What is expected
For the records below, print the lines from the line with "[542,144,585,158] [64,163,398,179] to" through the line with "[229,193,303,205] download -> (216, 362) none" exactly as written; include both end lines and exclude the rest.

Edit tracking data
══════
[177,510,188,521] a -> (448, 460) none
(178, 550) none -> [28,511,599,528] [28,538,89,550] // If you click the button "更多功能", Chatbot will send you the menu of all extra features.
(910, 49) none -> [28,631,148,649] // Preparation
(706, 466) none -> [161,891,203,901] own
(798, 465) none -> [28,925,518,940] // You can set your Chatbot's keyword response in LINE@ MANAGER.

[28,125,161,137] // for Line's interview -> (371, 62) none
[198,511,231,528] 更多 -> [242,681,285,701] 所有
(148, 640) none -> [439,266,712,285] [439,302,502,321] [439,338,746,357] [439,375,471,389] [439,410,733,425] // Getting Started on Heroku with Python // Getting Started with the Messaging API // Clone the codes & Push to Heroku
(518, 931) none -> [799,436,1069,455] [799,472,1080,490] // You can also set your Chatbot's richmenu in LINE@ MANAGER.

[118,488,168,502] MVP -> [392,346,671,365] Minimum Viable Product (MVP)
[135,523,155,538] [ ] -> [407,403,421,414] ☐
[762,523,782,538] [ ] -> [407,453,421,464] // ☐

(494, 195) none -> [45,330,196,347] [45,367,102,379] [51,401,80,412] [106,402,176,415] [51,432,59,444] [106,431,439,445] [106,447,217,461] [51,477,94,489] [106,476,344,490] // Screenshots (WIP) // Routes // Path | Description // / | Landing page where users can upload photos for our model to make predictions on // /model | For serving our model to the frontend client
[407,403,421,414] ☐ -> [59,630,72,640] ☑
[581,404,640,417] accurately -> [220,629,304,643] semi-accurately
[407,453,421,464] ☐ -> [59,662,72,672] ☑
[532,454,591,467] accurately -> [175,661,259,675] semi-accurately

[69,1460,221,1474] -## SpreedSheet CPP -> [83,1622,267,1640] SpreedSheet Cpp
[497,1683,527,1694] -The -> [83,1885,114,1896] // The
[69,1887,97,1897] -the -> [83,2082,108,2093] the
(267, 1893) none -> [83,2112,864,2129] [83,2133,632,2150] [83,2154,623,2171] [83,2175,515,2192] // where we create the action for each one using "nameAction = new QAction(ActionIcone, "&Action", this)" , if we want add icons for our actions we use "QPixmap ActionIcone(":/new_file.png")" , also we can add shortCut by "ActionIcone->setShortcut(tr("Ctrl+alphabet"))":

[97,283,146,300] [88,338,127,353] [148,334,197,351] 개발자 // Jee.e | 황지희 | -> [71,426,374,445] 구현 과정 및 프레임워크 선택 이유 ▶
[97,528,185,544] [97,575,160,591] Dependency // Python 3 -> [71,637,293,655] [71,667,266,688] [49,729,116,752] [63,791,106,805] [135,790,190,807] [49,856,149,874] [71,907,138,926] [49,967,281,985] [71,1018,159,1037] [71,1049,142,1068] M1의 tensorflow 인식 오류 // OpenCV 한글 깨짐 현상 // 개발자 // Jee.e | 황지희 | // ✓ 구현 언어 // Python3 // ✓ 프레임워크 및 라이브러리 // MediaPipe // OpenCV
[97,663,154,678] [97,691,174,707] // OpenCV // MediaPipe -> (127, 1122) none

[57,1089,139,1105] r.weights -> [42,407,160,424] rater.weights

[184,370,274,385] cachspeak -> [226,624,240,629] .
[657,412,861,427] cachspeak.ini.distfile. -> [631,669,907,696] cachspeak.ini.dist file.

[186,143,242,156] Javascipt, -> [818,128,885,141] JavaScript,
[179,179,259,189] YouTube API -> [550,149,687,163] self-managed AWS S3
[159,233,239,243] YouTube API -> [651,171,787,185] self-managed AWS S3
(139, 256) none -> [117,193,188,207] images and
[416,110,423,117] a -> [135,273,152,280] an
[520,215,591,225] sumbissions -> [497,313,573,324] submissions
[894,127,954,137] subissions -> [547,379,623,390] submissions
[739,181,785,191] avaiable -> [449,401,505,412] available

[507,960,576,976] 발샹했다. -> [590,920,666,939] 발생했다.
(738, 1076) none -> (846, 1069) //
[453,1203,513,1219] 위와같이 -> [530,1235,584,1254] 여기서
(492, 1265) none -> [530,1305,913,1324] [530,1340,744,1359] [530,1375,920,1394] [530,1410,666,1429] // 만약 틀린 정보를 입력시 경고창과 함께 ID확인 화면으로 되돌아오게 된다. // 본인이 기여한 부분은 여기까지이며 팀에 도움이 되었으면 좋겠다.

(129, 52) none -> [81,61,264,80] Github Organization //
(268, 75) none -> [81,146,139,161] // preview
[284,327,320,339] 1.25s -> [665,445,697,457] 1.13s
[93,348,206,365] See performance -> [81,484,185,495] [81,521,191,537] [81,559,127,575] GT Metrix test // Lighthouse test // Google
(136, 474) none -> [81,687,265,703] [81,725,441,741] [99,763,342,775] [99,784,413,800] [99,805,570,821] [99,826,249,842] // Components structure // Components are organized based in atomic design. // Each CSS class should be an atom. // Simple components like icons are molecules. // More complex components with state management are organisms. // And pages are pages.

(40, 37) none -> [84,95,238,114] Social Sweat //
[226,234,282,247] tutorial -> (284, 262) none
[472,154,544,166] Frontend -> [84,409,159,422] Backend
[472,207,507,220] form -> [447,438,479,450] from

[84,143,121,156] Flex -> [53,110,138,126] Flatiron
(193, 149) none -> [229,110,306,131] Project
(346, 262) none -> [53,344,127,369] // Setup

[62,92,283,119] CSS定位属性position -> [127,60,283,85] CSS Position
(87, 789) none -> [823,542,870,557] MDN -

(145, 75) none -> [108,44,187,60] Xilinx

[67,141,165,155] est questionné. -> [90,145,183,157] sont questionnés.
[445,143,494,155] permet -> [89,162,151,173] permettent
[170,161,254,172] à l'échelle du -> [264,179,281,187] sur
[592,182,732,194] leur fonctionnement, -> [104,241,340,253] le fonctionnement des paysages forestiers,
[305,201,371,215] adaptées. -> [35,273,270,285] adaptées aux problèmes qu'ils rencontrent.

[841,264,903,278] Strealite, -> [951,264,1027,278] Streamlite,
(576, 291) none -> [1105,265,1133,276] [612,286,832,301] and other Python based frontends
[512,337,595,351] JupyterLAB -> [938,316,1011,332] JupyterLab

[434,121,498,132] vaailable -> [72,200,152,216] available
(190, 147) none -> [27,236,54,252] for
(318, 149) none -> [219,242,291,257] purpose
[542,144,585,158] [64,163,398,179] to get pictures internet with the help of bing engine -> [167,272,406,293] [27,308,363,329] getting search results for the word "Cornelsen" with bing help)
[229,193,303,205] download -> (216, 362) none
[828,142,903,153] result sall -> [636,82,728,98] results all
══════
Final answer
[542,144,585,158] [64,163,398,179] to get pictures internet with the help of bing engine -> [167,272,406,293] [27,308,363,329] getting search results for the word "Cornelsen" with bing help)
[229,193,303,205] download -> (216, 362) none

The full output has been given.